(Task to carry out): Output the data unchanged and complete, minus the images.

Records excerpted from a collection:
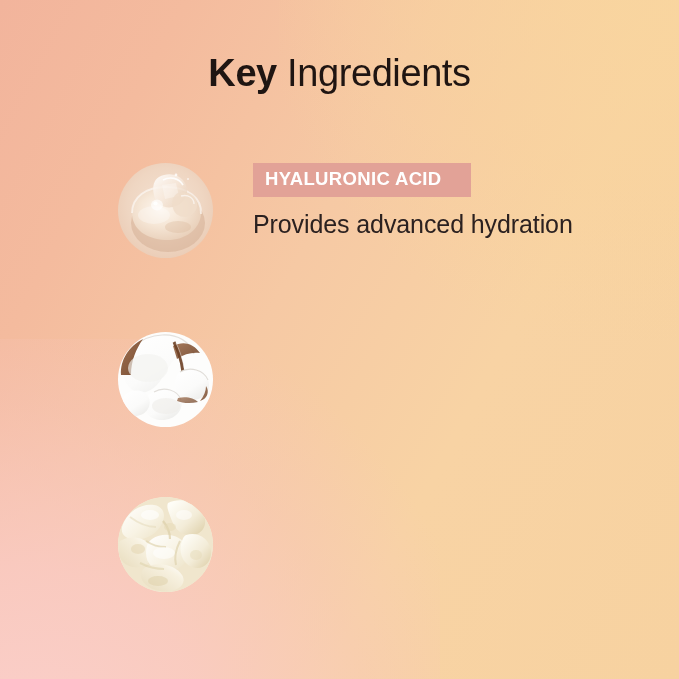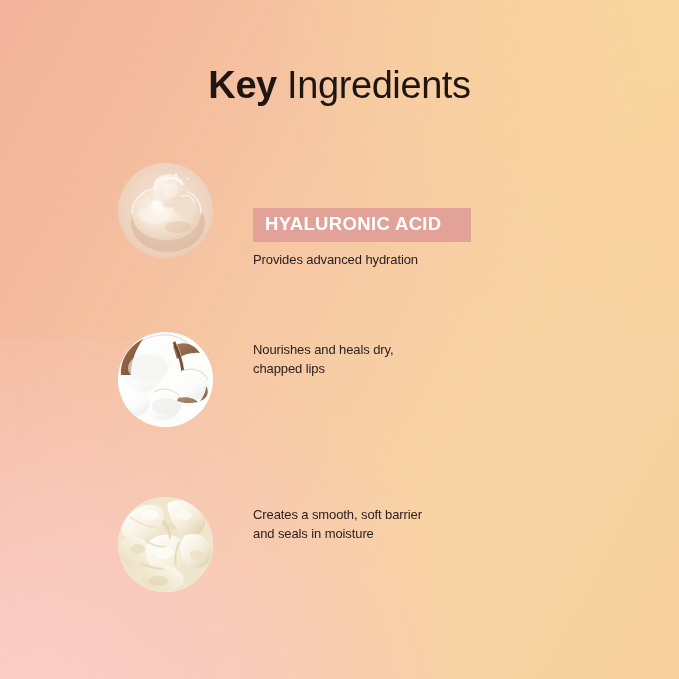--- a/index.html
+++ b/index.html
@@ -52,21 +52,21 @@
                  rgba(249,212,156,0.45) 45%,
                  rgba(249,210,154,0.0) 75%);
     pointer-events:none;
   }
 
   .layer { position:relative; z-index:2; }
 
   
   #page-title {
     position:absolute;
-    top:64px; left:0; right:0;
+    top:52px; left:0; right:0;
     text-align:center;
     font-size:38px;
     line-height:1.12;
     letter-spacing:-0.4px;
     color:#1f1512;
     white-space:nowrap;
   }
   #page-title .t-strong { font-weight:700; }
   #page-title .t-light  { font-weight:400; }
 
@@ -106,27 +106,26 @@
     display:inline-block;
     background:#e2a297;
     color:#ffffff;
     font-weight:700;
     font-size:18.5px;
     letter-spacing:0.35px;
     line-height:1;
     padding:7px 10px 8px 12px;
     width:218px;
     white-space:nowrap;
-    margin-top:45px;
   }
 
   .desc {
     margin-top:9px;
     color:#2b2120;
-    font-size:13px;
+    font-size:25px;
     line-height:1.44;
     font-weight:400;
     letter-spacing:-0.1px;
     max-width:330px;
     white-space:pre-line;
   }
 </style>
 </head>
 <body>
 
@@ -224,22 +223,20 @@
           <path d="M4 70 C3 78 9 84 17 84 C10 86 3 80 3 72 Z" fill="url(#coHusk)" opacity=".8"></path>
 
           <path d="M60 66 C68 64 76 66 80 70 C72 72 64 71 59 69 Z" fill="url(#coHusk)" opacity=".75"></path>
 
           <ellipse cx="30" cy="36" rx="20" ry="14" fill="#f3f2f0" opacity=".65"></ellipse>
           <ellipse cx="48" cy="74" rx="14" ry="8" fill="#eeedea" opacity=".6"></ellipse>
         </svg>
       </div>
     </div>
     <div class="text-col">
-      <div class="desc">Nourishes and heals dry,
-chapped lips</div>
     </div>
   </div>
 
   <div class="ingredient-row layer" id="row-2">
     <div class="thumb-wrap">
       <div class="thumb">
         <svg viewBox="0 0 95 95" xmlns="http://www.w3.org/2000/svg" aria-hidden="true">
           <defs>
             <linearGradient id="shA" x1="0%" y1="0%" x2="100%" y2="100%">
               <stop offset="0%" stop-color="#ffffff"></stop>
@@ -284,18 +281,16 @@
           <ellipse cx="40" cy="84" rx="10" ry="5" fill="#ded0a7" opacity=".5"></ellipse>
           <ellipse cx="78" cy="58" rx="6" ry="5" fill="#e5d9b5" opacity=".45"></ellipse>
 
           <ellipse cx="32" cy="18" rx="9" ry="5" fill="#ffffff" opacity=".6"></ellipse>
           <ellipse cx="66" cy="18" rx="8" ry="5" fill="#ffffff" opacity=".5"></ellipse>
           <ellipse cx="46" cy="56" rx="11" ry="6" fill="#ffffff" opacity=".55"></ellipse>
         </svg>
       </div>
     </div>
     <div class="text-col">
-      <div class="desc">Creates a smooth, soft barrier
-and seals in moisture</div>
     </div>
   </div>
 
 </div>
 
 </body></html>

(Solution):
--- a/index.html
+++ b/index.html
@@ -52,21 +52,21 @@
                  rgba(249,212,156,0.45) 45%,
                  rgba(249,210,154,0.0) 75%);
     pointer-events:none;
   }
 
   .layer { position:relative; z-index:2; }
 
   
   #page-title {
     position:absolute;
-    top:64px; left:0; right:0;
+    top:52px; left:0; right:0;
     text-align:center;
     font-size:38px;
     line-height:1.12;
     letter-spacing:-0.4px;
     color:#1f1512;
     white-space:nowrap;
   }
   #page-title .t-strong { font-weight:700; }
   #page-title .t-light  { font-weight:400; }
 
@@ -106,27 +106,26 @@
     display:inline-block;
     background:#e2a297;
     color:#ffffff;
     font-weight:700;
     font-size:18.5px;
     letter-spacing:0.35px;
     line-height:1;
     padding:7px 10px 8px 12px;
     width:218px;
     white-space:nowrap;
-    margin-top:45px;
   }
 
   .desc {
     margin-top:9px;
     color:#2b2120;
-    font-size:13px;
+    font-size:25px;
     line-height:1.44;
     font-weight:400;
     letter-spacing:-0.1px;
     max-width:330px;
     white-space:pre-line;
   }
 </style>
 </head>
 <body>
 
@@ -224,22 +223,20 @@
           <path d="M4 70 C3 78 9 84 17 84 C10 86 3 80 3 72 Z" fill="url(#coHusk)" opacity=".8"></path>
 
           <path d="M60 66 C68 64 76 66 80 70 C72 72 64 71 59 69 Z" fill="url(#coHusk)" opacity=".75"></path>
 
           <ellipse cx="30" cy="36" rx="20" ry="14" fill="#f3f2f0" opacity=".65"></ellipse>
           <ellipse cx="48" cy="74" rx="14" ry="8" fill="#eeedea" opacity=".6"></ellipse>
         </svg>
       </div>
     </div>
     <div class="text-col">
-      <div class="desc">Nourishes and heals dry,
-chapped lips</div>
     </div>
   </div>
 
   <div class="ingredient-row layer" id="row-2">
     <div class="thumb-wrap">
       <div class="thumb">
         <svg viewBox="0 0 95 95" xmlns="http://www.w3.org/2000/svg" aria-hidden="true">
           <defs>
             <linearGradient id="shA" x1="0%" y1="0%" x2="100%" y2="100%">
               <stop offset="0%" stop-color="#ffffff"></stop>
@@ -284,18 +281,16 @@
           <ellipse cx="40" cy="84" rx="10" ry="5" fill="#ded0a7" opacity=".5"></ellipse>
           <ellipse cx="78" cy="58" rx="6" ry="5" fill="#e5d9b5" opacity=".45"></ellipse>
 
           <ellipse cx="32" cy="18" rx="9" ry="5" fill="#ffffff" opacity=".6"></ellipse>
           <ellipse cx="66" cy="18" rx="8" ry="5" fill="#ffffff" opacity=".5"></ellipse>
           <ellipse cx="46" cy="56" rx="11" ry="6" fill="#ffffff" opacity=".55"></ellipse>
         </svg>
       </div>
     </div>
     <div class="text-col">
-      <div class="desc">Creates a smooth, soft barrier
-and seals in moisture</div>
     </div>
   </div>
 
 </div>
 
 </body></html>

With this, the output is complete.